The Weltbühne trial was an important criminal proceeding during the Weimar Republic against the press and journalists who were critical of the military. The editor of the weekly Die Weltbühne, Carl von Ossietzky, and the journalist and aviation expert Walter Kreiser were charged with treason and betrayal of military secrets for revealing that the Reichswehr was secretly building up an air force in violation of the Treaty of Versailles. They were sentenced in November 1931 to 18 months imprisonment. The outcome of the trial raised a considerable outcry among the German political left and in the foreign press, which saw it as evidence that Germany was returning to its prewar militarism.

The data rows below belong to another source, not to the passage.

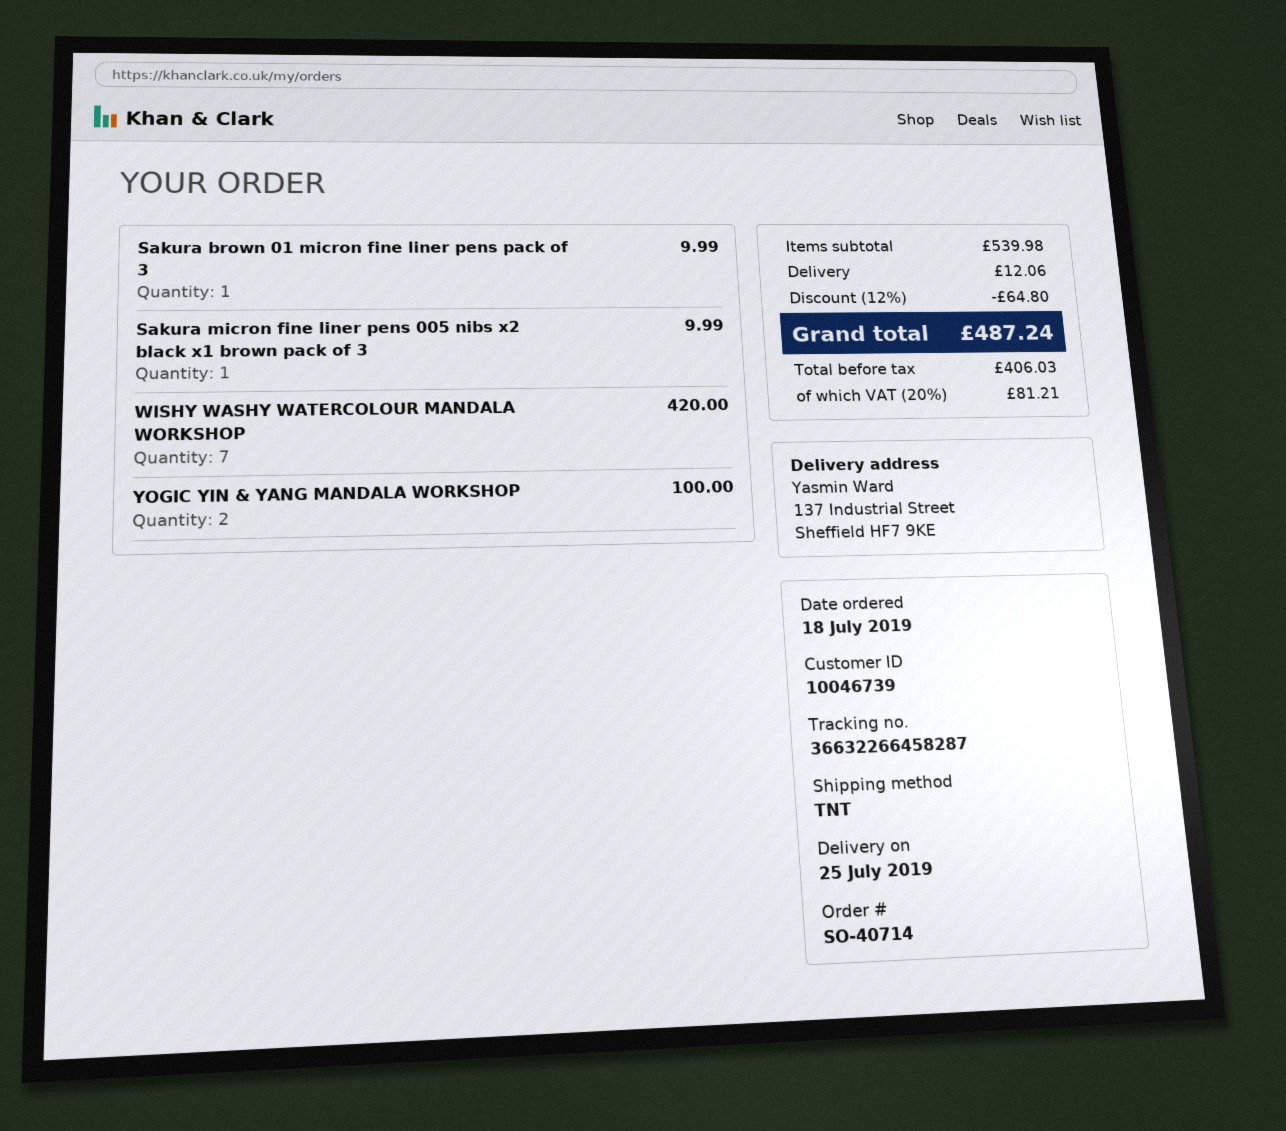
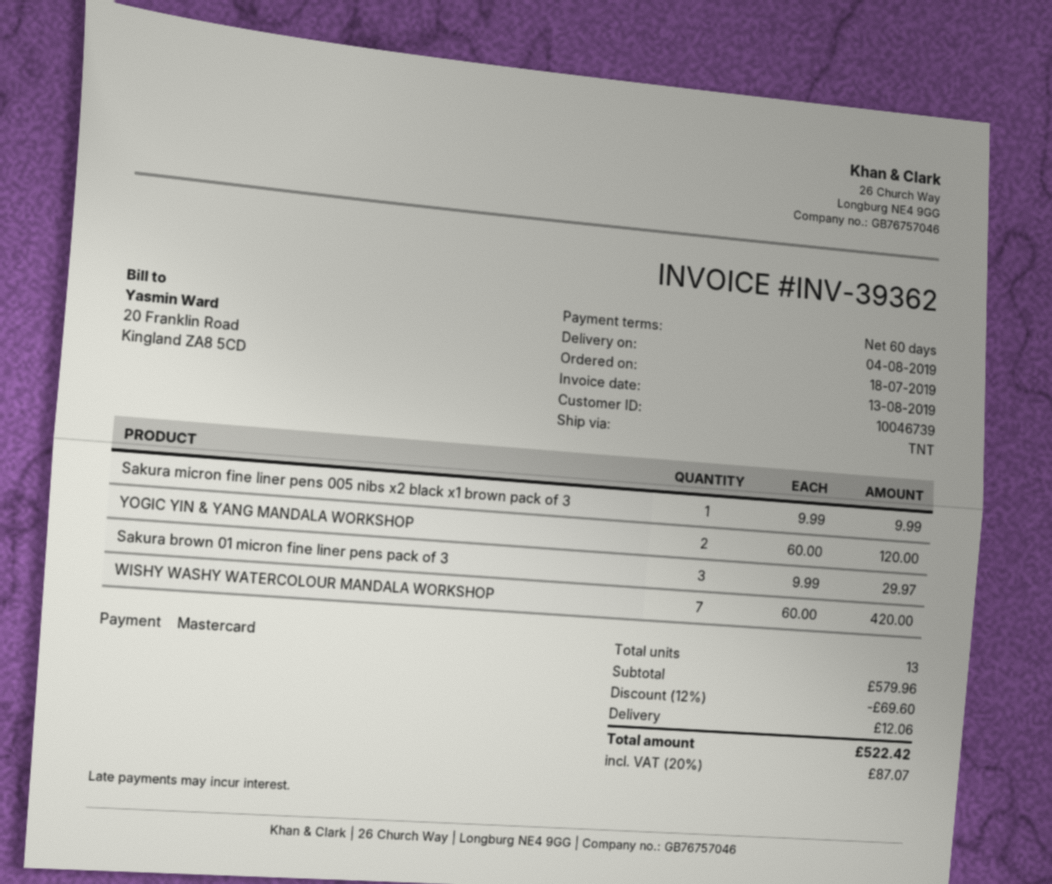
delivery date: 2019-07-25 -> 2019-08-04
Sakura brown 01 micron fine liner pens pack of 3: 1 for 9.99 -> 3 for 29.97
YOGIC YIN & YANG MANDALA WORKSHOP: 2 for 100.00 -> 2 for 120.00
subtotal: 539.98 -> 579.96
discount: 12% = 64.80 -> 12% = 69.60
tax: 20% = 81.21 -> 20% = 87.07
total: 487.24 -> 522.42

Kreiser avoided prison by fleeing to France. Ossietzky was released from prison under a Christmas amnesty after serving just under eight months.

==Background==

===Treaty of Versailles===
After its defeat in World War I, Germany had to agree to the severe limitations on its military forces imposed by the Treaty of Versailles. Even though it had signed the treaty, the Reich government and the Reichswehr systematically attempted to undermine its provisions. In particular, they tried from the beginning to circumvent the limitation of the German army to a maximum strength of 100,000 men. Influential circles in the government and the Reichswehr secretly supported the establishment of paramilitary units and set up illegal arms caches. These paramilitary associations, which had emerged from the Freikorps of the immediate postwar period and were also referred to as the Black Reichswehr, were a constant source of insecurity in German domestic politics.

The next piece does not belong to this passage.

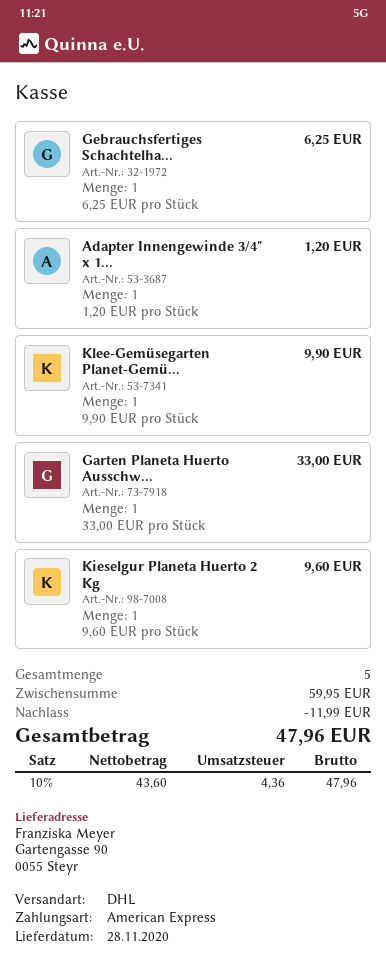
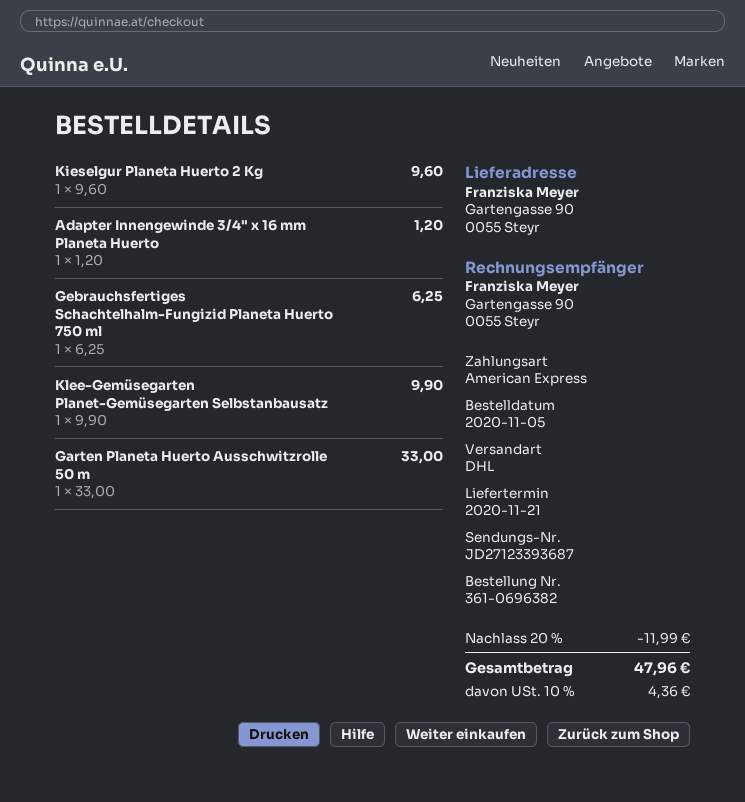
delivery date: 2020-11-28 -> 2020-11-21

Pacifist and anti-militarist circles in the Weimar Republic saw the behavior of the Reichswehr as a danger to internal peace as well as to the foreign policy of the German Reich. Various publications drew attention to the abuses. A story in the Weltbühne about the Feme murders committed by the Black Reichswehr against those they considered traitors led to several criminal proceedings against the perpetrators. From the beginning of the Weimar Republic, however, the legal processing of these crimes was hampered by partisanship. The Reich court of justice (Reichsgericht) ruled in favor of the Feme murderers, stating "that the individual citizen has a right of self-defense against unlawful attacks on the vital interests of the state". Pacifists who had betrayed illegal weapons caches were sentenced to 10 to 15 years in prison for treason.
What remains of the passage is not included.